II – É igualmente dos tribunais cíveis a competência em razão da matéria para conhecer a acção em que, finda a relação laboral, a entidade patronal pede que o seu ex-trabalhador lhe restitua o que indevidamente lhe pagou a título de retribuição
(sumário elaborado pelo Relator)
Decisão Texto Integral: I – Relatório

A…, S.A., propôs, em 14.01.2008, no Tribunal do Trabalho de Almada, a presente acção declarativa com processo comum contra

B…,

pedindo que o Réu seja condenado a pagar à Autora, para além do mais:

a) Indemnização de 9.050 € pelos danos de imagem sofridos pela actuação culposa do Autor em sede do acidente melhor descrito supra em 18° a 25°, 38° e 39° e a título de reembolso dos custos que a Autora suportou com assessoria de imprensa no sentido de minorar esses danos;

b) O valor que esta tenha de pagar relativamente à viatura marca Renault, modelo Clio, matrícula …, totalmente perdida por força da actuação culposa do Réu melhor descrita supra em 16° a 25°, a liquidar durante a presente acção, caso seja apurada até à sentença final, ou em liquidação dessa sentença, caso tal apuramento não seja até aí possível;

c) 1855,80 € a título de repetição de contas finais indevidamente pagas em dobro e com as quais o Réu se mostra indevidamente enriquecido;

d) Juros moratórios à taxa legal, os quais por comodidade de cálculo se contarão apenas a contar da citação;

Alegou, em síntese, que:

 - o R. trabalhou para a Autora até 22.1.2007 altura em que foi despedido com justa causa;

- certo dia, durante a vigência do contrato, após ter finalizado a jornada de trabalho, dirigiu-se a um café sem se encontrar ao serviço da autora e sem autorização ou conhecimento desta, colocou-se em estado de alcoolémia;

 - seguidamente tomou o veículo da empresa e abalroou violentamente um veículo parado, e dois peões que tiveram morte imediata.

- Além de destruir o veículo que lhe fora distribuido pela Autora, exclusivamente para o desempenho das suas funções (dano que não será suportado pelo seguro atenta a alcoolémia) o R. provocou danos muito graves na sua Imagem.

- Despedido com justa causa, o R. acabou por receber, indevidamente, por erro de cálculo da A., € 1.855,80.
O senhor juiz proferiu despacho liminar declarando a incompetência do Tribunal do Trabalho em razão da matéria e absolvendo o Réu da instância.

         Inconformada com a decisão, veio a Autora interpor recurso de apelação (ou, de agravo, se se entender que continua a existir o recurso de agravo em processo laboral) para este Tribunal da Relação, apresentando doutas alegações, com as seguintes conclusões:

         (…)

Termina pedindo a revogação da decisão recorrido

        

         O recorrido não contra-alegou.

         Nesta Relação foi entendido tratar-se de recurso de apelação, ordenando-se a alteração da espécie.

O Exmo.

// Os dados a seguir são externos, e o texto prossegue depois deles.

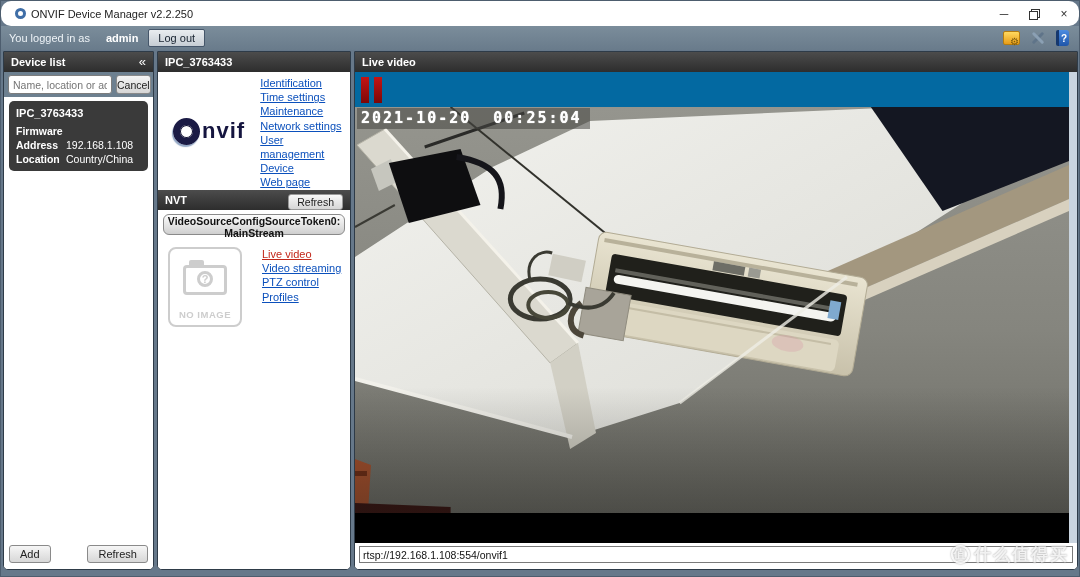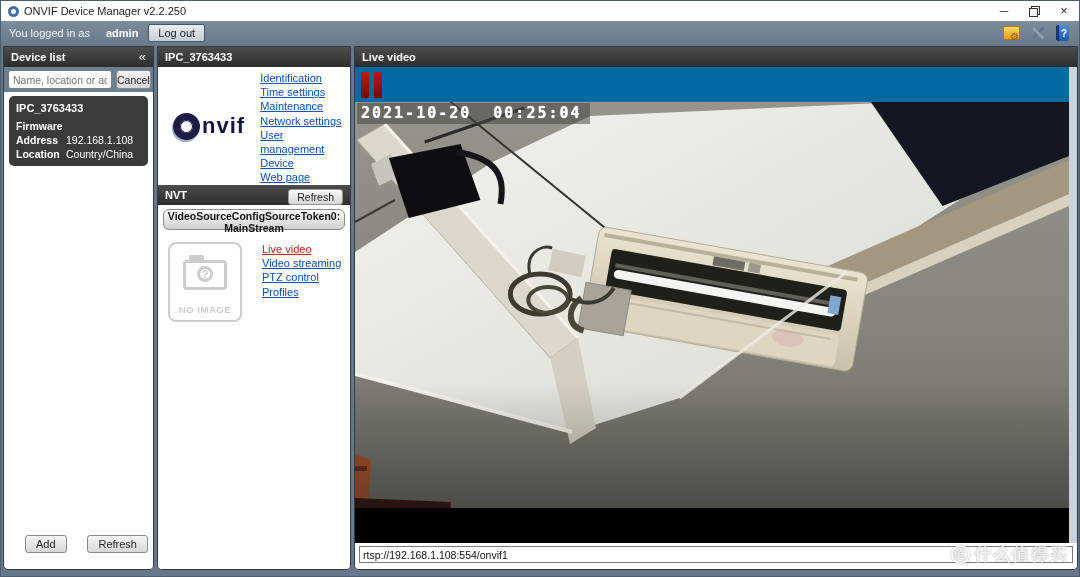"ONVIF Device Manager v2.2.250" .titlebar { border-radius: none -> 10px; height: 20px -> 25px; padding-left: 7px -> 14px }
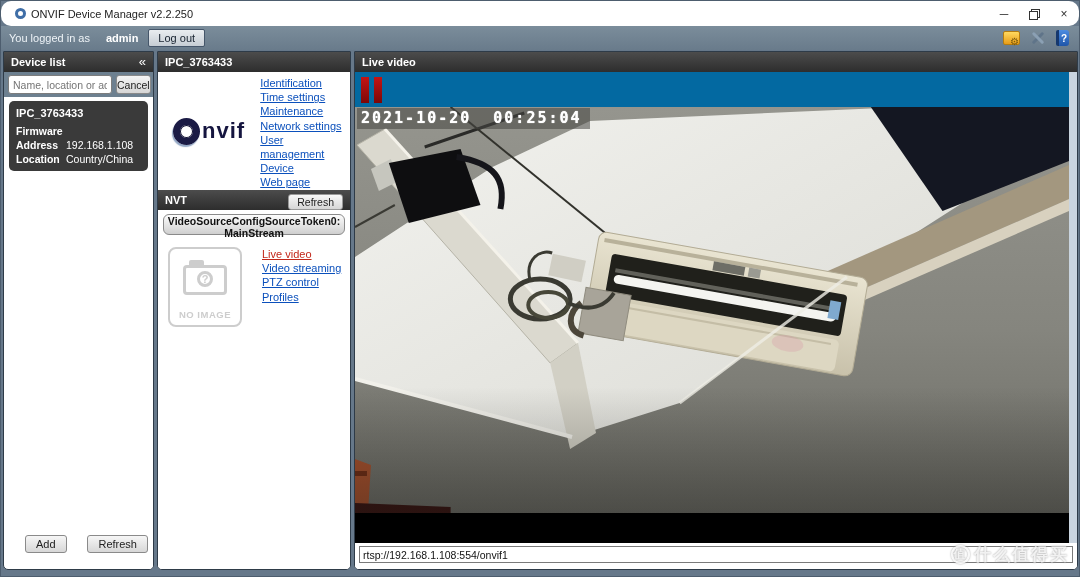"Add" .panel-footer { margin-left: 16px -> none; padding: 4px 5px 16px 5px -> 4px 5px 6px 5px }
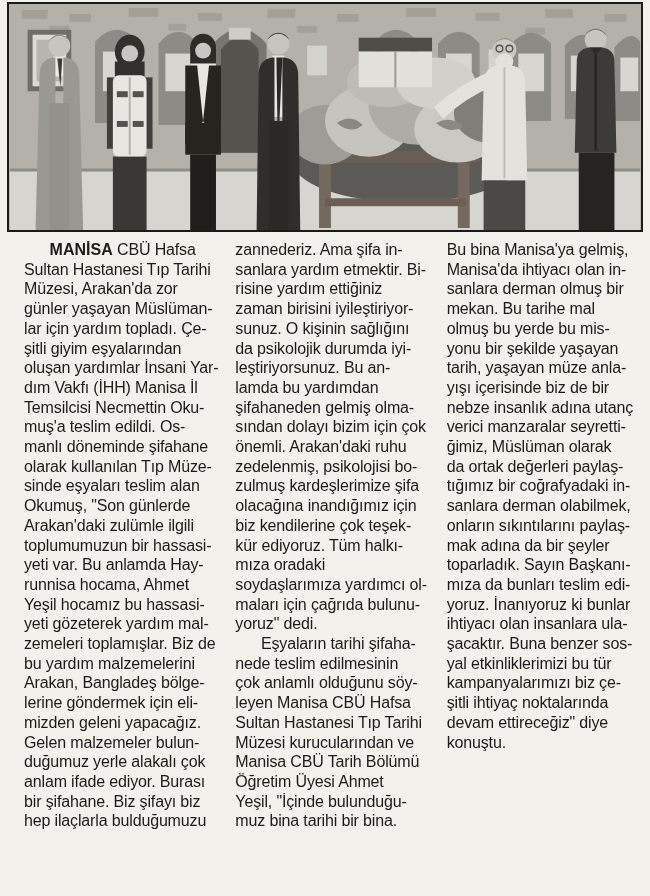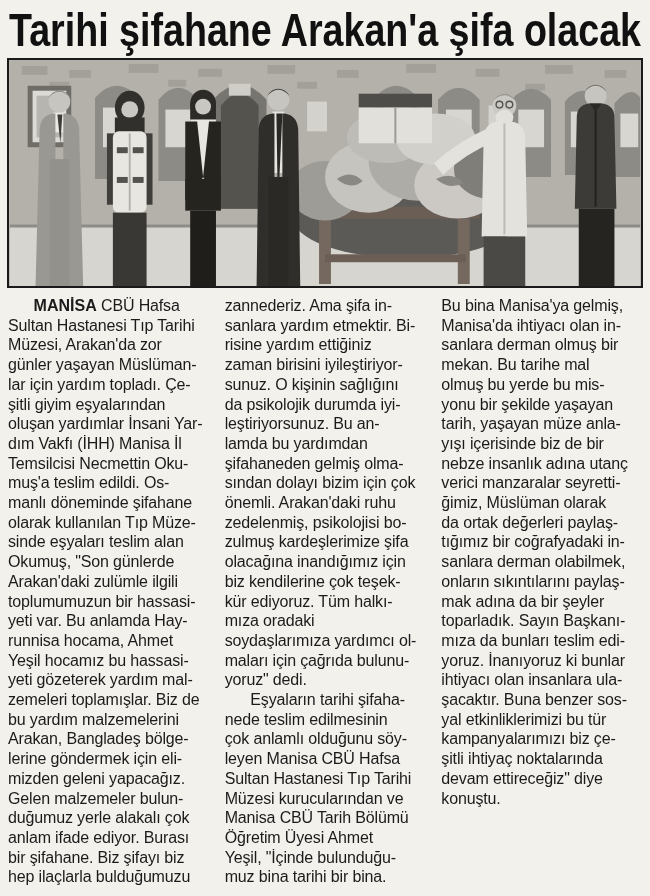"Tarihi şifahane Arakan'a şifa olacak" div.headline-wrap { html: <div> <svg> <text>Tarihi şifahane Arakan'a şifa olacak</text> </svg> </div> -> none }
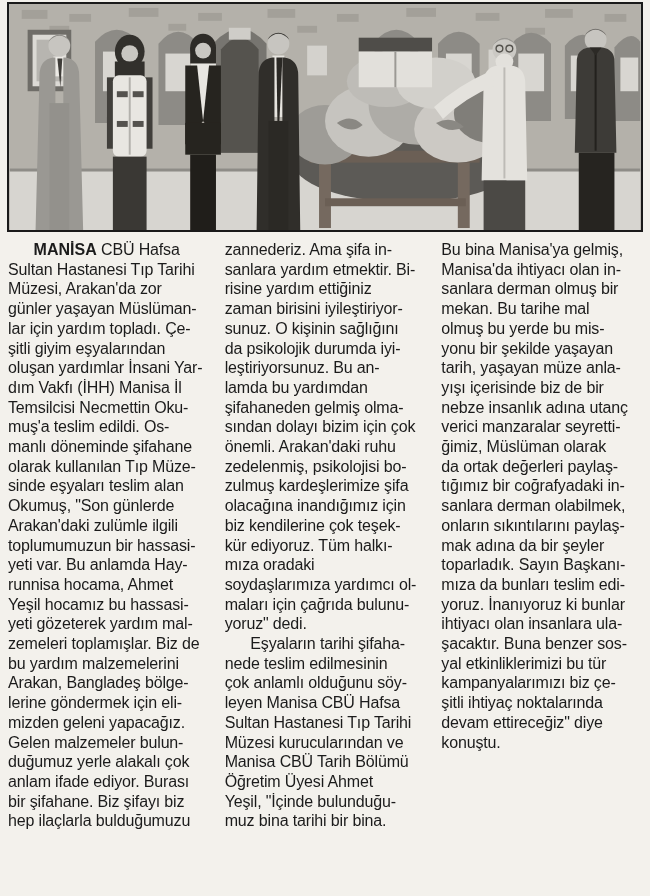"MANİSA CBÜ Hafsa" .columns { padding: 8px 8px 0 8px -> 8px 8px 0 24px }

Magistrado do Ministério Público emitiu douto parecer no sentido do não provimento do recurso.

Nada obstando ao conhecimento da causa, cumpre decidir.

O âmbito do recurso é limitado pelas questões suscitadas pelos recorrentes nas conclusões das alegações (art.ºs 690º e 684º, n.º 3 do Cód. Proc. Civil) , salvo as questões de conhecimento oficioso (n.º 2 in fine do art.º 660º do Cód. Proc. Civil).

         Assim, a questão a que cumpre dar resposta no presente recurso consiste em saber se o tribunal do trabalho é competente em razão da matéria para apreciar e decidir as questões colocadas pelo autor.      

                  

         II - FUNDAMENTOS DE FACTO

         Os factos com interesse para a decisão da causa são os referidos acima, deixando-se, no entanto, transcrita a petição para melhor compreensão e que é do seguinte teor:

1° - O Réu trabalhou sob as ordens e direcção da Autora entre 15.10.1973 e 22.1.2007, exercendo ultimamente as funções inerentes à categoria profissional de técnico de assitência e manutenção de elevadores.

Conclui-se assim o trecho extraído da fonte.